Plan for time in practice for players to develop and train agility, balance, stability and the coordinated use of the above-noted abilities. Basic movement training should also include pushing, pulling, loading and unloading (bilateral emphasis and unilateral emphasis) training. Opportunities to brace, lean and couple can be found in many compete-type drills and/or in many small area games. The outcome…application, in multiple game situations (offence and defence) like when competing for pucks, checking and creating time, space and scoring chances.

This physical literacy is best acquired or learned by players when it is implicitly learned and (seemingly) spontaneously applied. For example in a small area even-strength low corner 3v2 or 4v3 game; because of the limited space, players must find methods to use their bodies to protect the puck. These provided practice situations include the use of static and dynamic balance and advanced methods of recovery from unbalancing forces.
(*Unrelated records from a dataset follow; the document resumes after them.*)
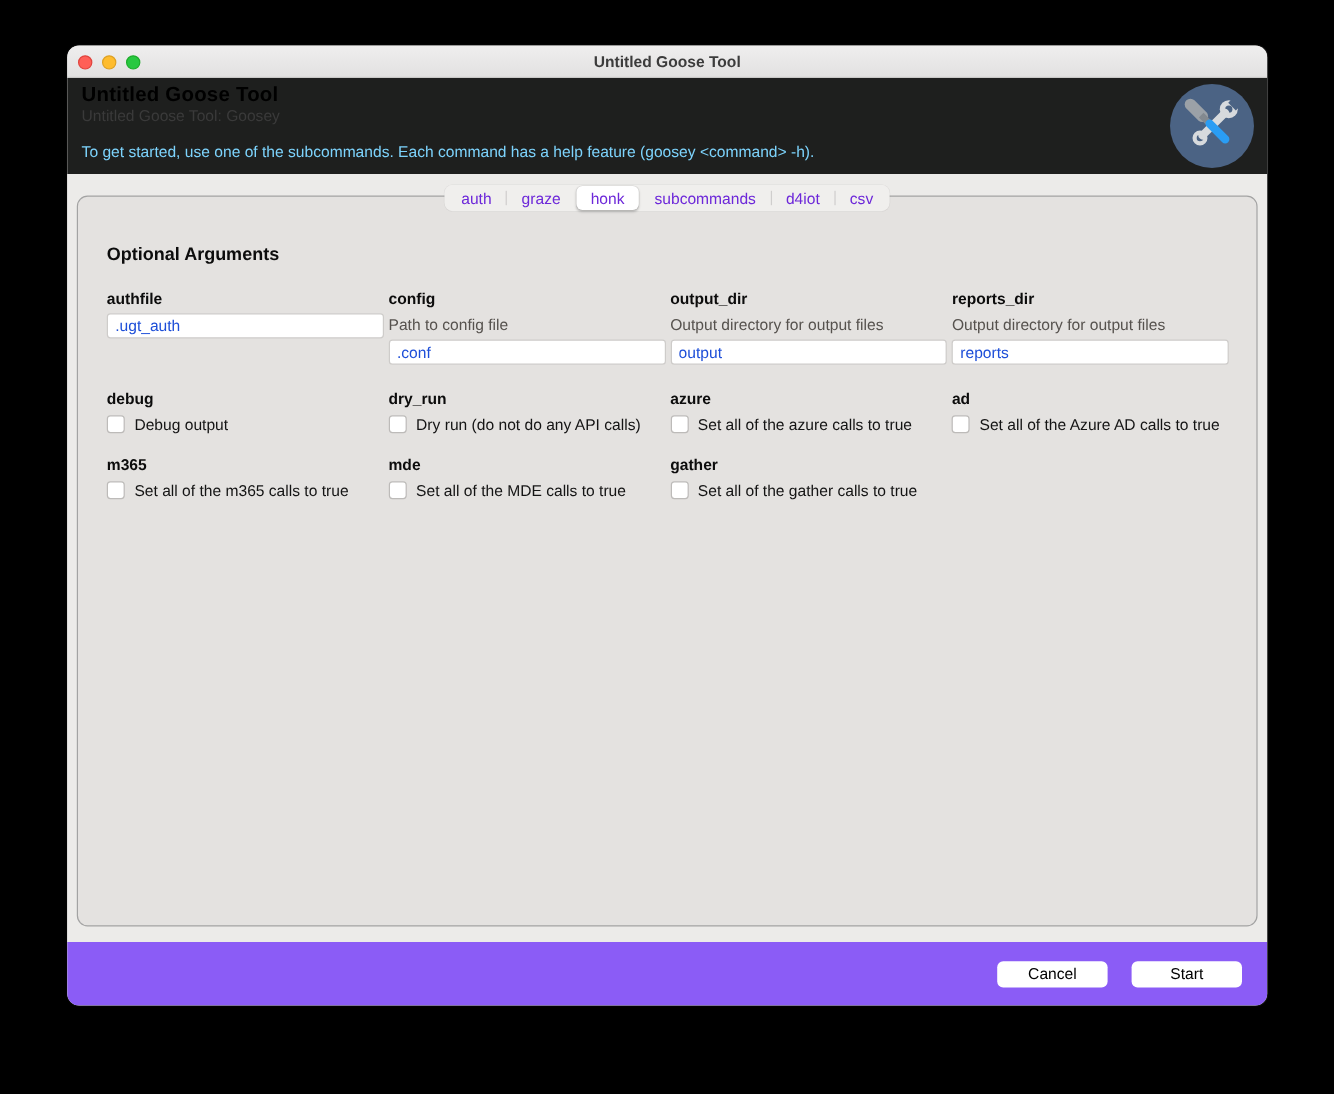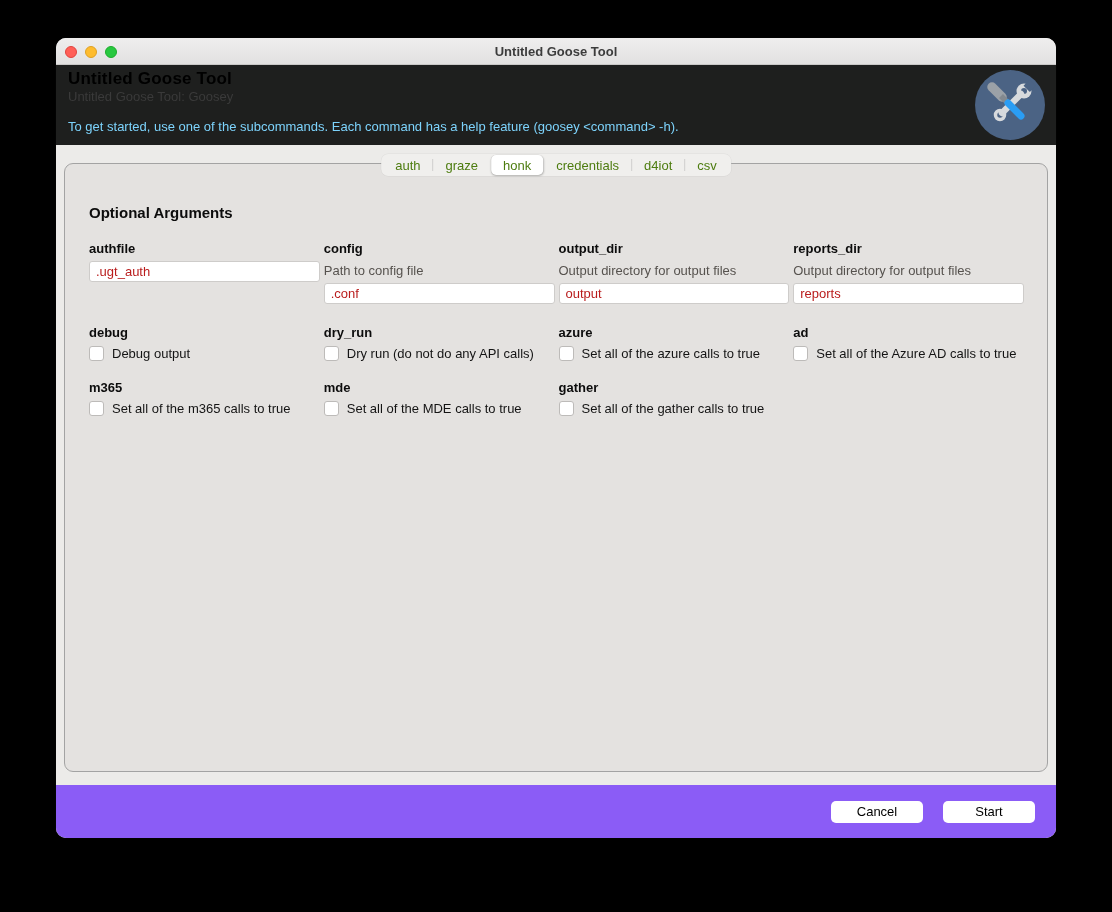--- a/index.html
+++ b/index.html
@@ -35,7 +35,7 @@
     border-radius:7px; padding:0 2px; z-index:2;
     box-shadow:0 0 0 .5px rgba(0,0,0,.06);
   }
-  .tab { font-size:13px; color:#4d7c0f; padding:2px 12px; height:20px; line-height:17px;
+  .tab { font-size:13px; color:#6d28d9; padding:2px 12px; height:20px; line-height:17px;
          border-radius:5px; cursor:default; white-space:nowrap; }
   .tab.selected { background:#fff; box-shadow:0 1px 2px rgba(0,0,0,.22), 0 0 0 .5px rgba(0,0,0,.08); }
   .seg-divider { width:1px; height:12px; background:#cfcecd; }

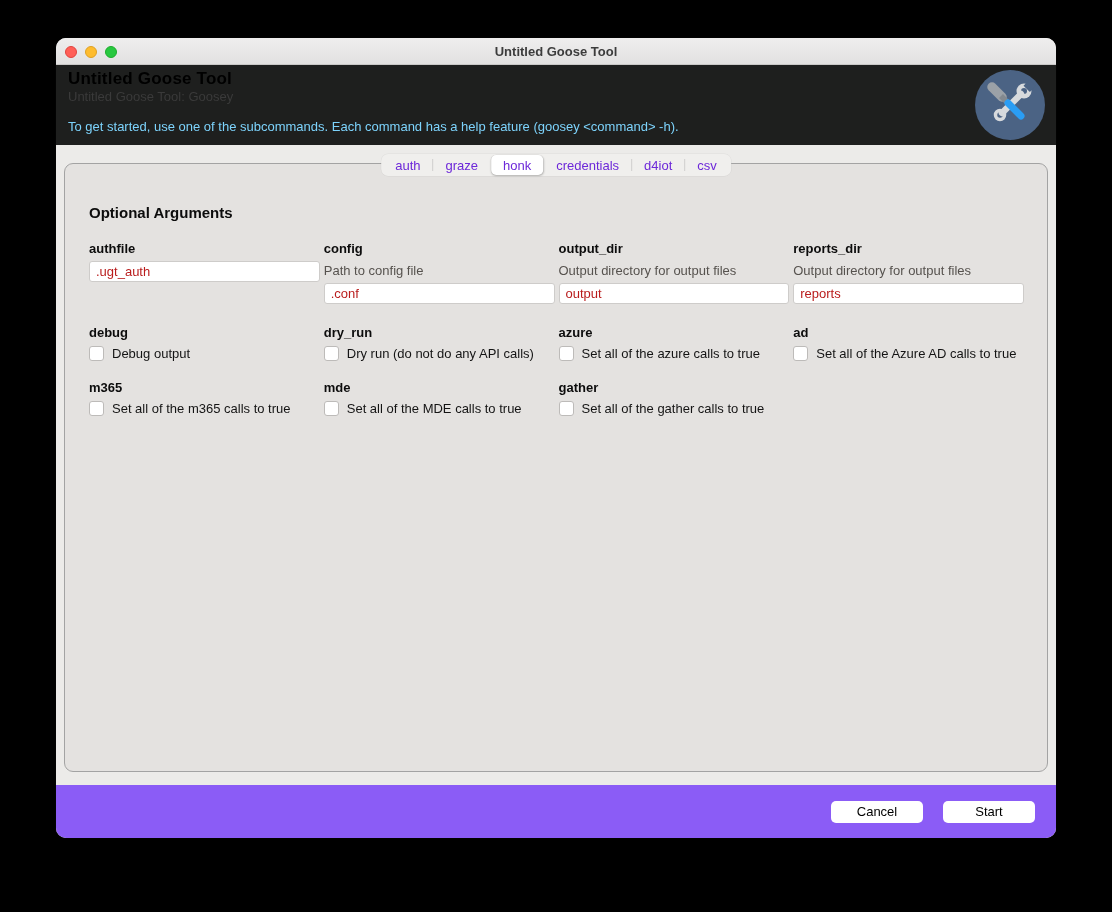--- a/index.html
+++ b/index.html
@@ -115,7 +115,7 @@
       <span class="seg-divider hidden"></span>
       <div class="tab selected">honk</div>
       <span class="seg-divider hidden"></span>
-      <div class="tab">credentials</div>
+      <div class="tab">subcommands</div>
       <span class="seg-divider"></span>
       <div class="tab">d4iot</div>
       <span class="seg-divider"></span>

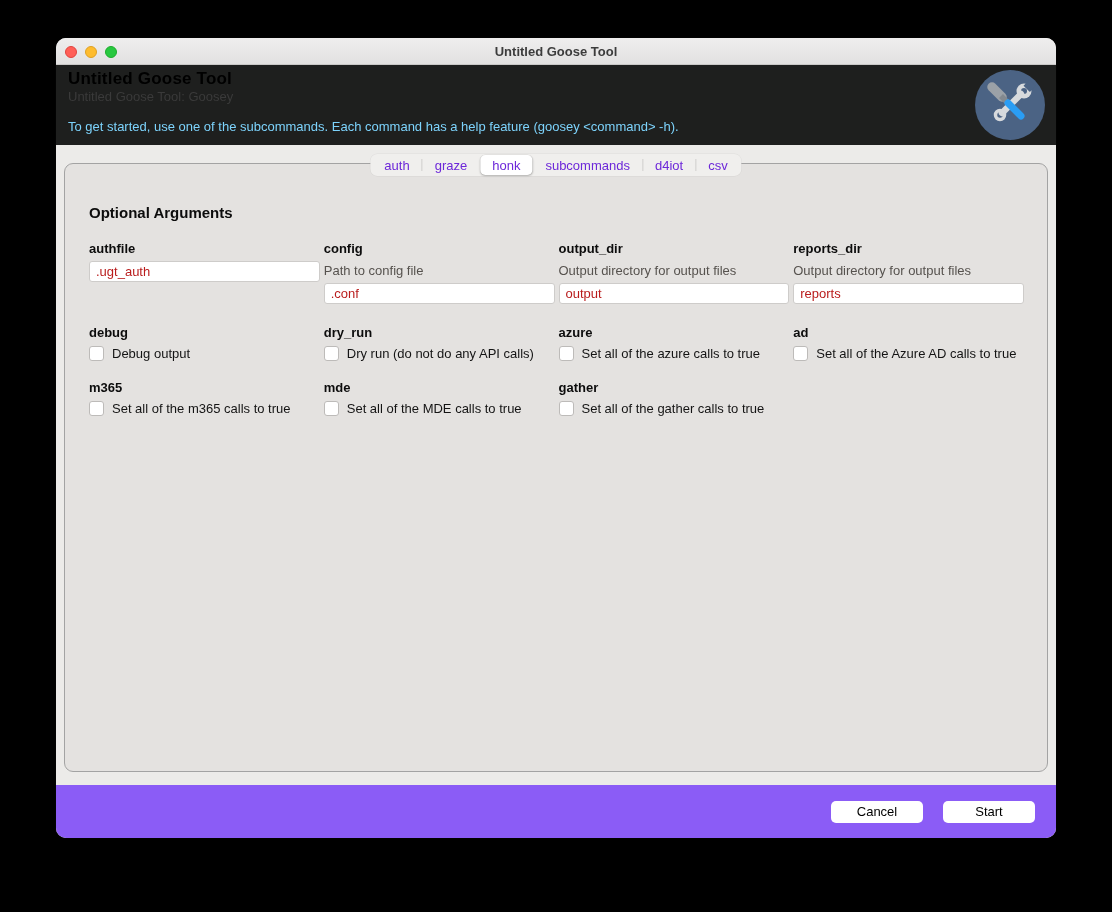--- a/index.html
+++ b/index.html
@@ -51,7 +51,7 @@
   .field .flabel { font-size:13px; font-weight:bold; color:#0c0c0c; }
   .field .fdesc  { font-size:13px; color:#56524e; margin-top:7px; }
   .field input[type=text] {
-    margin-top:5px; width:100%; height:21px; font-size:13px; color:#b91c1c;
+    margin-top:5px; width:100%; height:21px; font-size:13px; color:#1d4ed8;
     font-family:inherit; background:#fff; border:1px solid #cecccA; border-radius:3px;
     padding:0 6px; outline:none;
   }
Picture when offensive players encounter collisions, body contact and checking in these simulations. Not to mention the multitude of skating and puck skills tactically applied in a simple game.

So-called “donor sports” can also be utilized by coaches to establish basic movement skills for ice hockey. These sports should not be underestimated because of the demand they place on participants. For example, in combative sports like judo and wrestling, the requirement to deal with internal and external loads and the need to use techniques like guarding, close contact and movement in relation to others can be taken and applied to hockey. In addition, tactics including leading (creative/offensive actions) and in reaction (reactive/defensive actions) are also valuable teachables for ice hockey. The opportunity to discover and then apply these skills to hockey is immense and the advantage for application to individual, group and team tactics is profound.

Explore and plan for the use of these modern methods of teaching and coaching for when we can get back into rinks and gyms with players. Apply them frequently throughout the season. You and your athletes’ benefit is assured.